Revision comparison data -
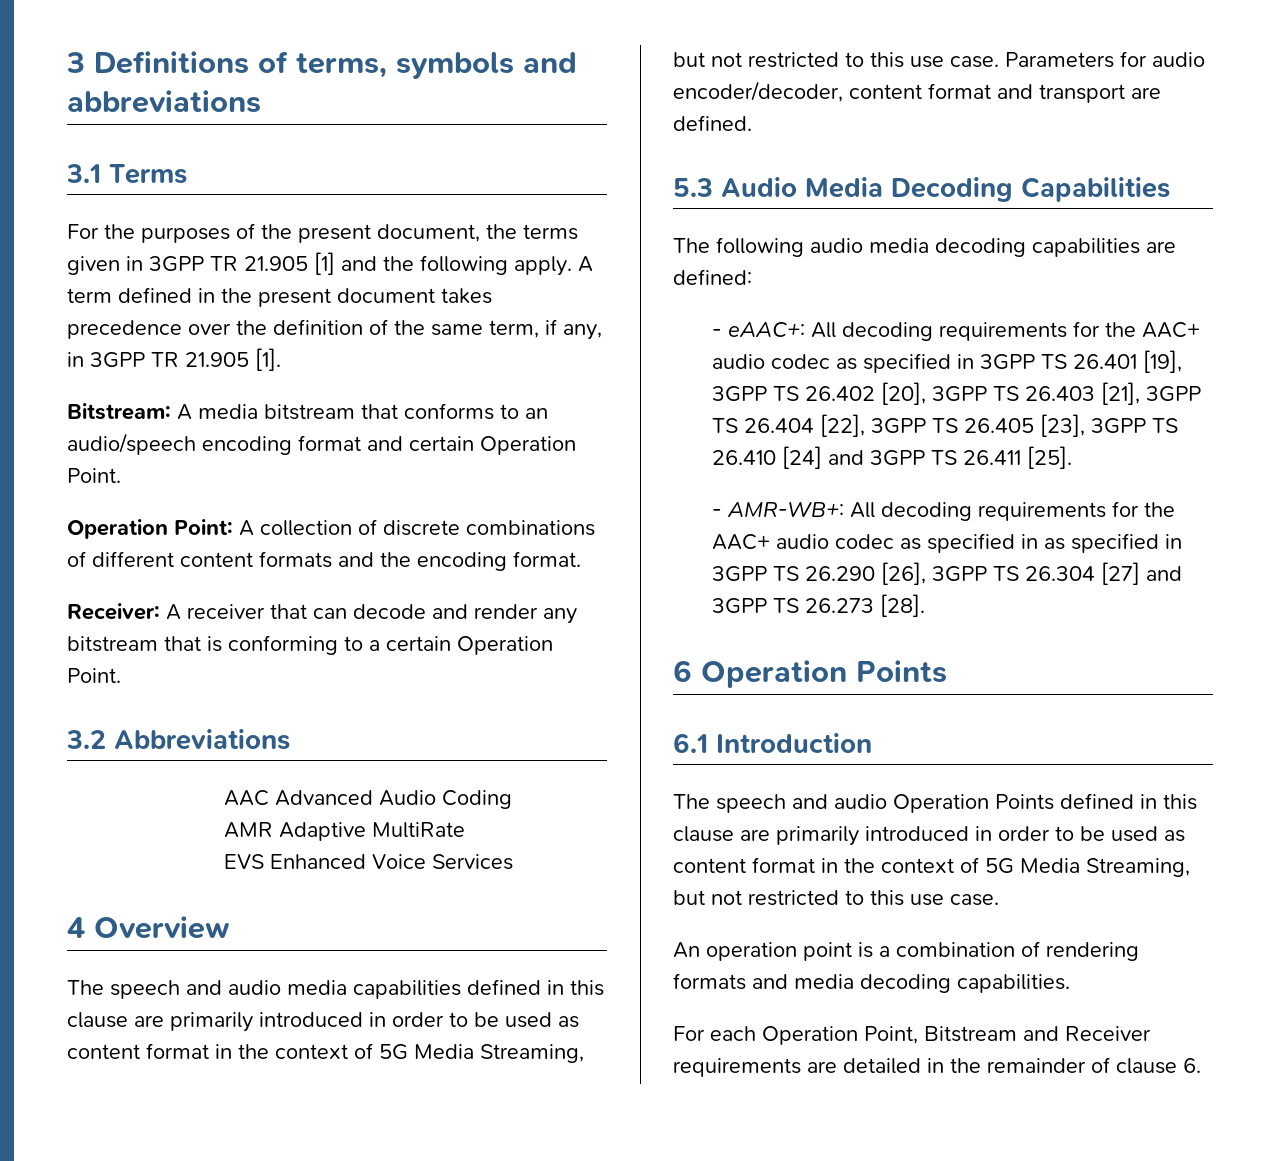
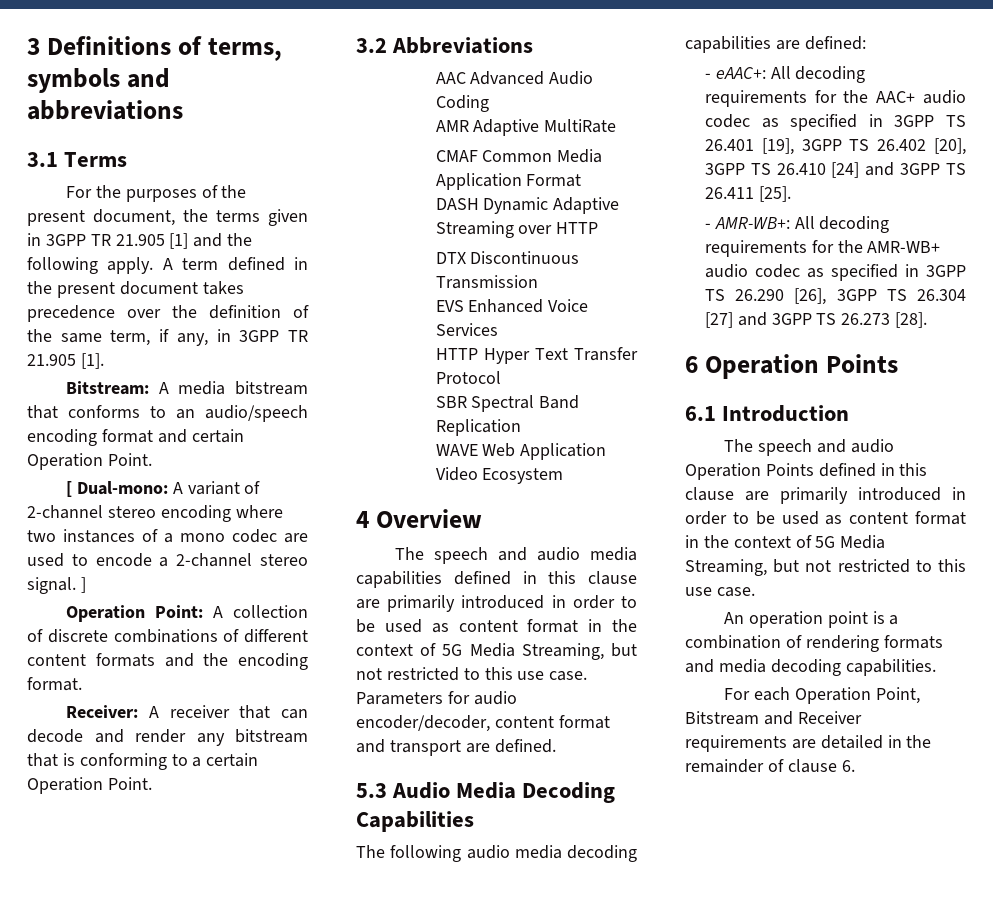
+ [ Dual-mono: A variant of 2-channel stereo encoding where two instances of a mono codec are used to encode a 2-channel stereo signal. ]
+ CMAF Common Media Application Format
+ DASH Dynamic Adaptive Streaming over HTTP
+ DTX Discontinuous Transmission
  EVS Enhanced Voice Services
+ HTTP Hyper Text Transfer Protocol
+ SBR Spectral Band Replication
+ WAVE Web Application Video Ecosystem
- - eAAC+: All decoding requirements for the AAC+ audio codec as specified in 3GPP TS 26.401 [19], 3GPP TS 26.402 [20], 3GPP TS 26.403 [21], 3GPP TS 26.404 [22], 3GPP TS 26.405 [23], 3GPP TS 26.410 [24] and 3GPP TS 26.411 [25].
+ - eAAC+: All decoding requirements for the AAC+ audio codec as specified in 3GPP TS 26.401 [19], 3GPP TS 26.402 [20], 3GPP TS 26.410 [24] and 3GPP TS 26.411 [25].
- - AMR-WB+: All decoding requirements for the AAC+ audio codec as specified in as specified in 3GPP TS 26.290 [26], 3GPP TS 26.304 [27] and 3GPP TS 26.273 [28].
+ - AMR-WB+: All decoding requirements for the AMR-WB+ audio codec as specified in 3GPP TS 26.290 [26], 3GPP TS 26.304 [27] and 3GPP TS 26.273 [28].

TASK DETAILS - Excluding images, return all of the records above word for word.

SOLUTION TO THIS PROBLEM -
+ [ Dual-mono: A variant of 2-channel stereo encoding where two instances of a mono codec are used to encode a 2-channel stereo signal. ]
+ CMAF Common Media Application Format
+ DASH Dynamic Adaptive Streaming over HTTP
+ DTX Discontinuous Transmission
  EVS Enhanced Voice Services
+ HTTP Hyper Text Transfer Protocol
+ SBR Spectral Band Replication
+ WAVE Web Application Video Ecosystem
- - eAAC+: All decoding requirements for the AAC+ audio codec as specified in 3GPP TS 26.401 [19], 3GPP TS 26.402 [20], 3GPP TS 26.403 [21], 3GPP TS 26.404 [22], 3GPP TS 26.405 [23], 3GPP TS 26.410 [24] and 3GPP TS 26.411 [25].
+ - eAAC+: All decoding requirements for the AAC+ audio codec as specified in 3GPP TS 26.401 [19], 3GPP TS 26.402 [20], 3GPP TS 26.410 [24] and 3GPP TS 26.411 [25].
- - AMR-WB+: All decoding requirements for the AAC+ audio codec as specified in as specified in 3GPP TS 26.290 [26], 3GPP TS 26.304 [27] and 3GPP TS 26.273 [28].
+ - AMR-WB+: All decoding requirements for the AMR-WB+ audio codec as specified in 3GPP TS 26.290 [26], 3GPP TS 26.304 [27] and 3GPP TS 26.273 [28].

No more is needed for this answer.